In March of 2025, the then Acting Director of the United States Patent and Trademark Office, Coke Stewart, instituted a policy of “Discretionary Decisions” for inter-partes review (“IPR”) proceedings.[1]  With the stroke of a pen, the Interim/Acting Director became the sole person with the power to determine which IPRs would be granted, and which denied.  When John Squires took over as the Director of the USPTO in September of 2025, he continued this policy.[2] So, rather than follow the rules-based system of grants and denials that had been instituted under the prior Director, IPR decisions currently are made based on the whims - or as a new amicus brief calls it, the "personal animosity" - of a single individual.


That brief recently was filed by a group of 35 intellectual property law professors led by Stanford Law’s Mark Lemley in Google v. VirtaMove in support of a petition for a writ of certiorari (“Brief”). The Brief argues that Director Squires and Acting Director Stewart “exceeded their statutory authority and are substituting their personal animosity toward inter partes review (IPR) for the text of the Patent Act and congressional intent.”[3] 

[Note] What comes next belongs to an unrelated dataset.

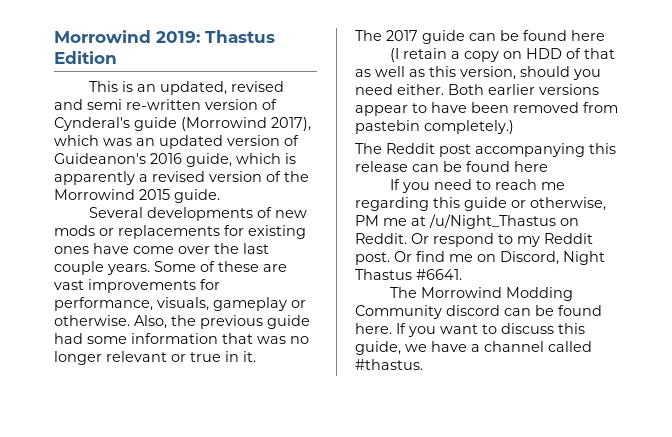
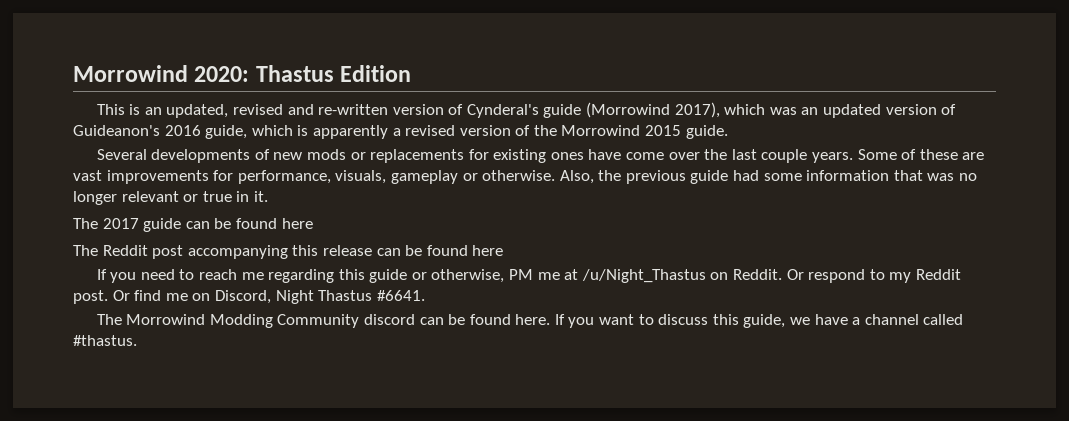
[54,30,200,43] Morrowind 2019: -> [73,65,250,82] Morrowind 2020:
[87,99,122,110] semi -> (314, 109) none
[390,48,616,62] [355,66,601,80] [355,84,599,95] [355,102,618,116] [355,120,514,134] // (I retain a copy on HDD of that as well as this version, should you need either. Both earlier versions appear to have been removed from pastebin completely.) -> (313, 223) none

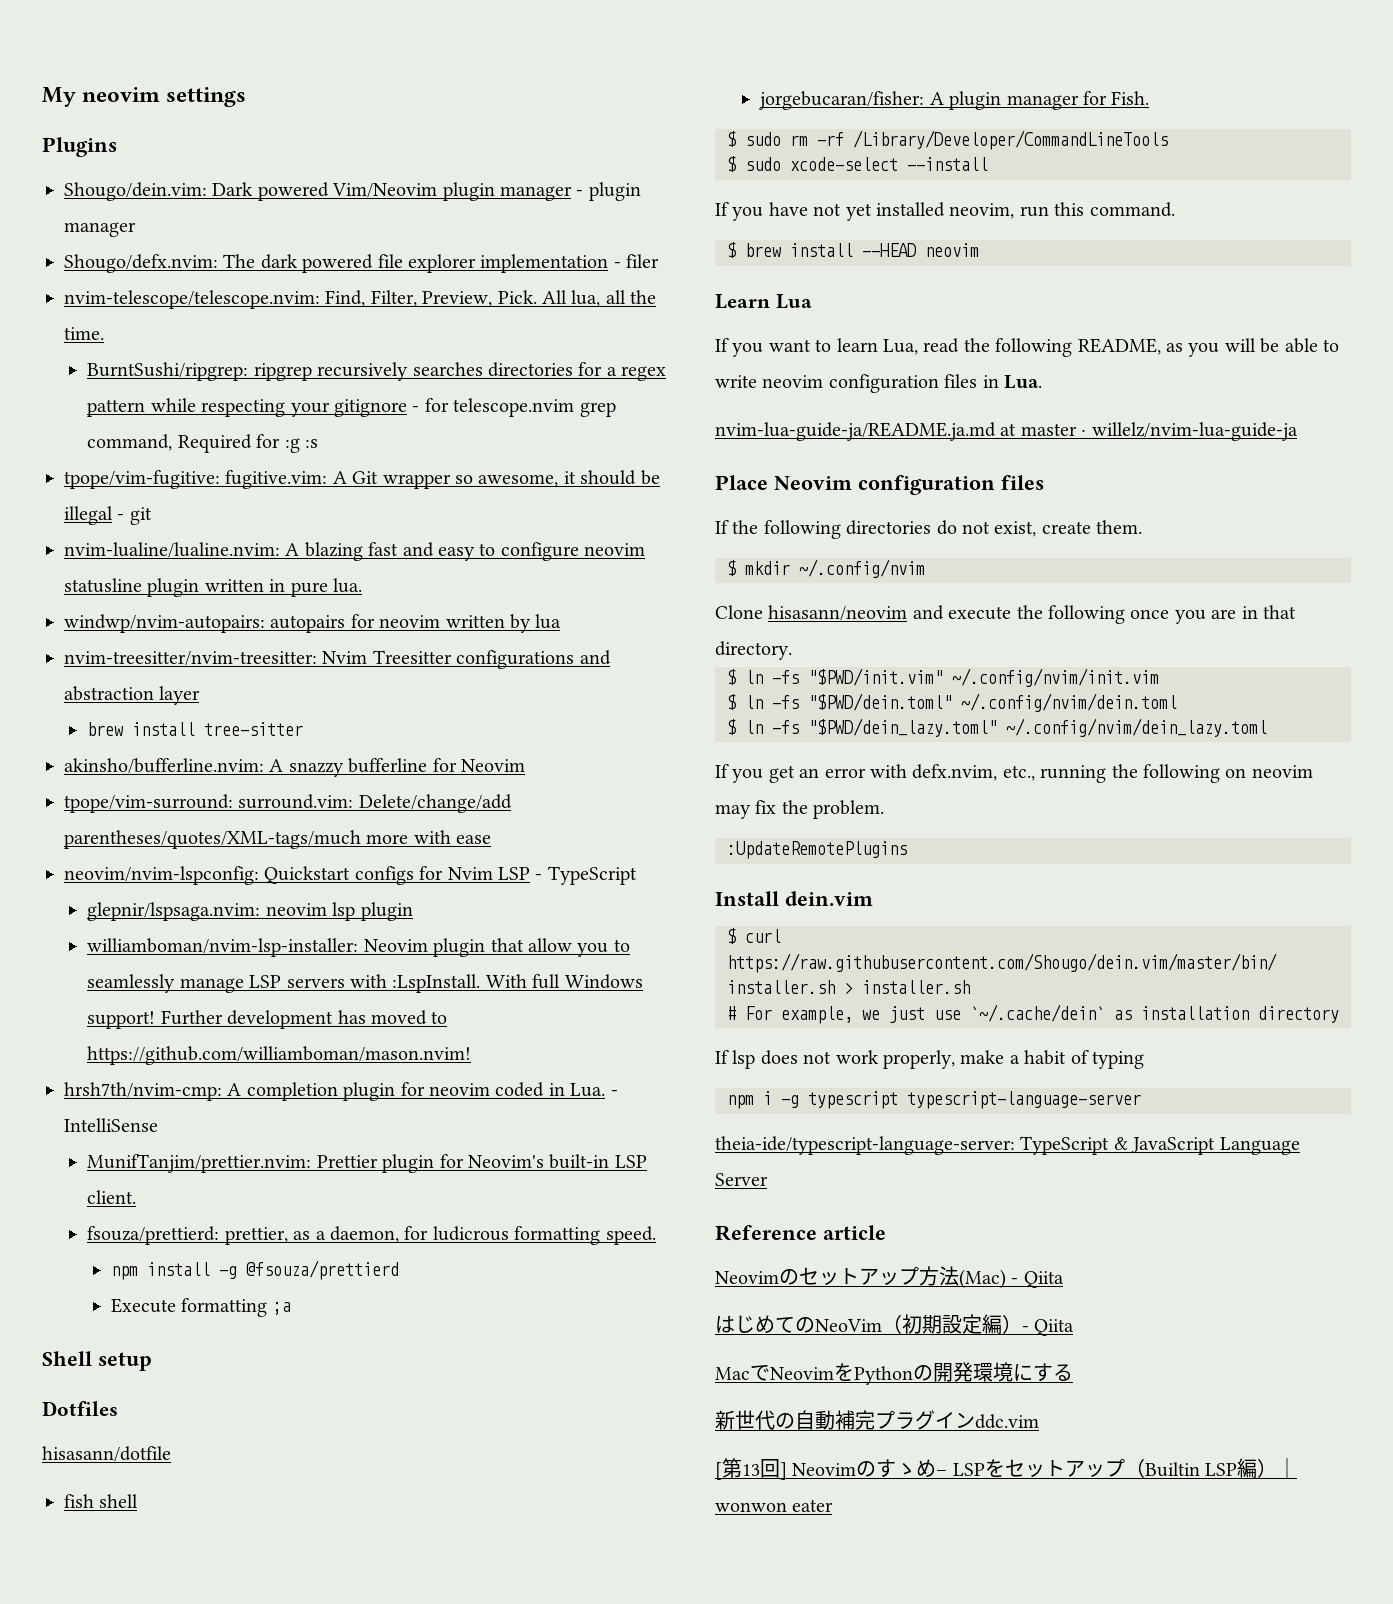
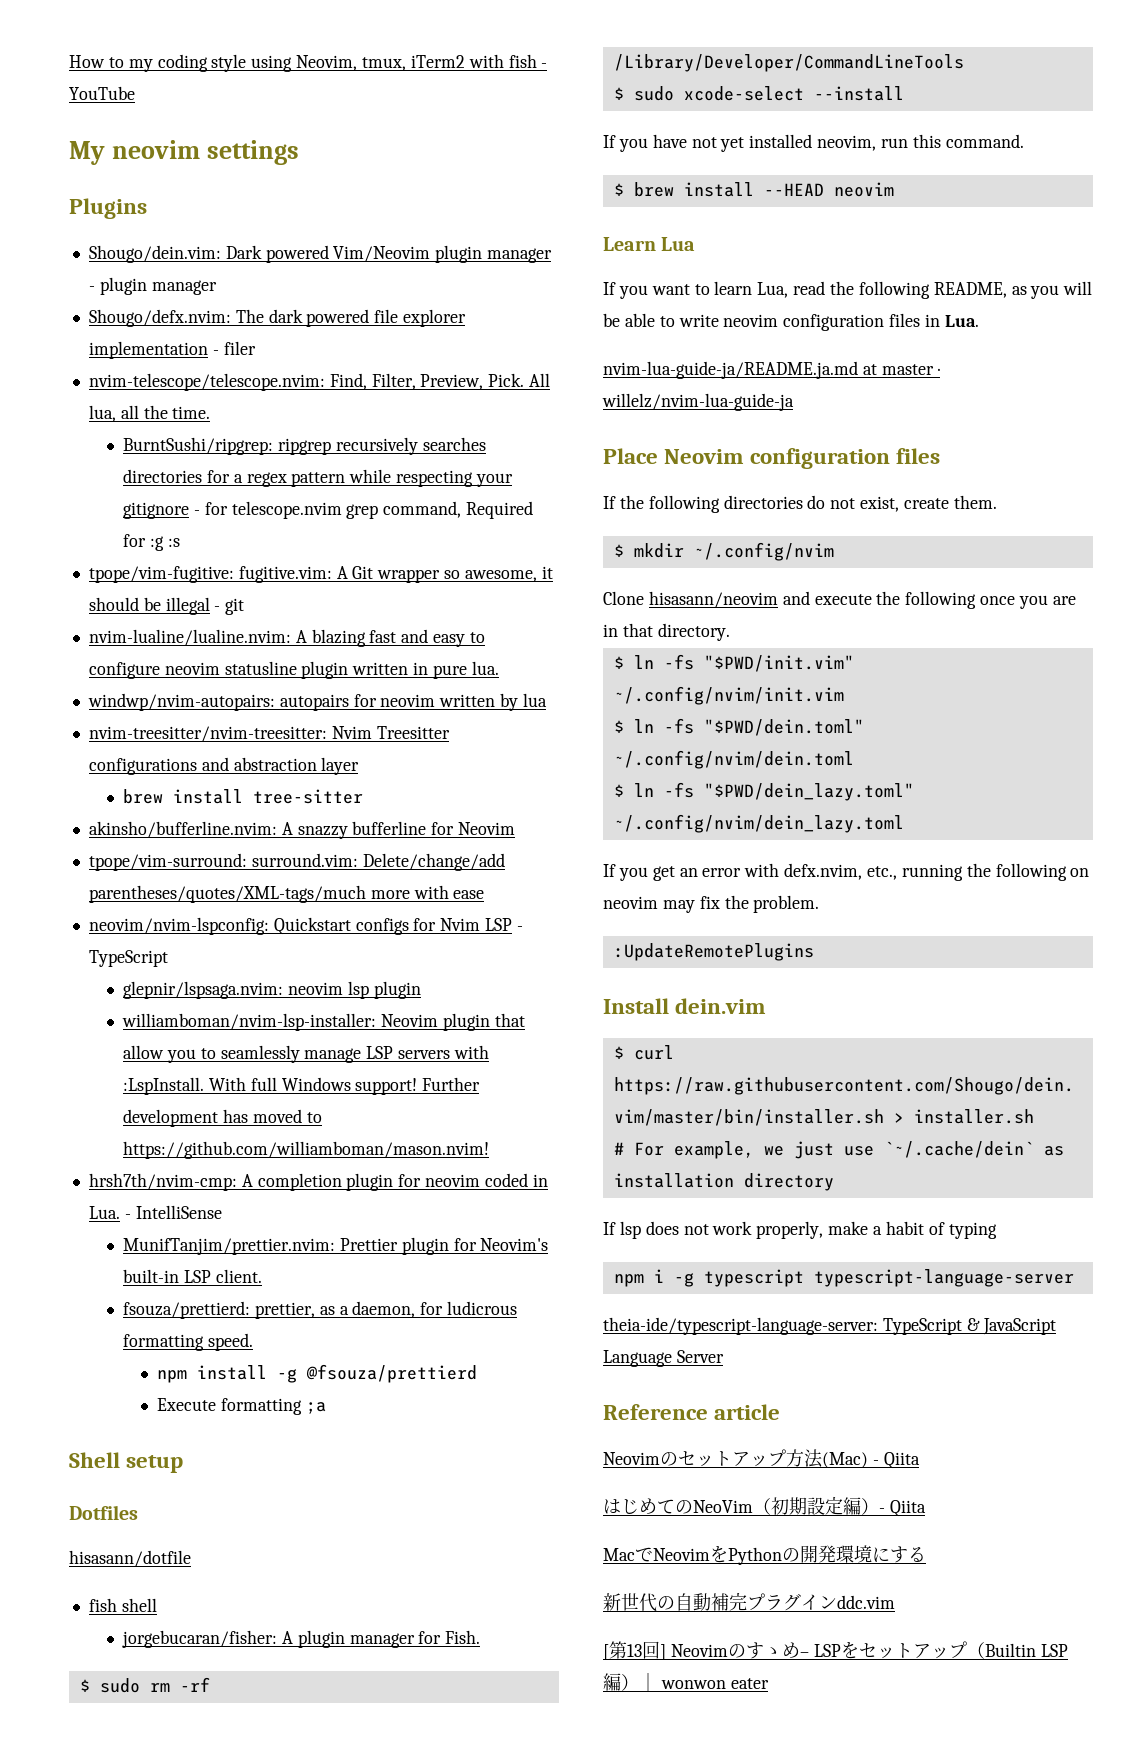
(42, 97) none -> [69,54,548,72] [69,86,135,100] How to my coding style using Neovim, tmux, iTerm2 with fish - YouTube //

Interim Director Stewart and Director Squires' History of Discretionary Denials


Over the more than a year that this system has been in place, the majority of all IPR petitions have been denied, first by Interim Director Stewart and then by current Director Squires.  At one stage, the amount of discretionary denials was so high that one IP law commentator posted an article titled: “An Era of No: The USPTO’s New 0% Institution Rate.”[4]  Another commentator noted that Director Squires had overturned 36 previously instituted IPRs (i.e. ones that previously were granted on the merits, but which Director Squires personally decided should not move forward).  This included at least one IPR that the patent challenger already had won, and for which there was a final written determination.[5]  More recently, there was a report that Director Squires had granted 138 petitions and denied 383.[6]  That is a denial rate of almost 75%.  According to that same report, most of the denials were not based on the merits of the petition.  In other words, the vast majority of the denials were based on a single individuals’ “personal animosity” towards IPRs.


The Made Up, and Unfair, Doctrine of "Settled Expectations"


Director Squires and Interim Director Stewart made at least some of these non-meritorious denials based on a made up doctrine called “settled expectations.”  This made up doctrine essentially says that, if a patent has been in force for a some period of time (a few years), IPRs should not be instituted because of the patent holder’s “settled expectations” that their patent would not be challenged. 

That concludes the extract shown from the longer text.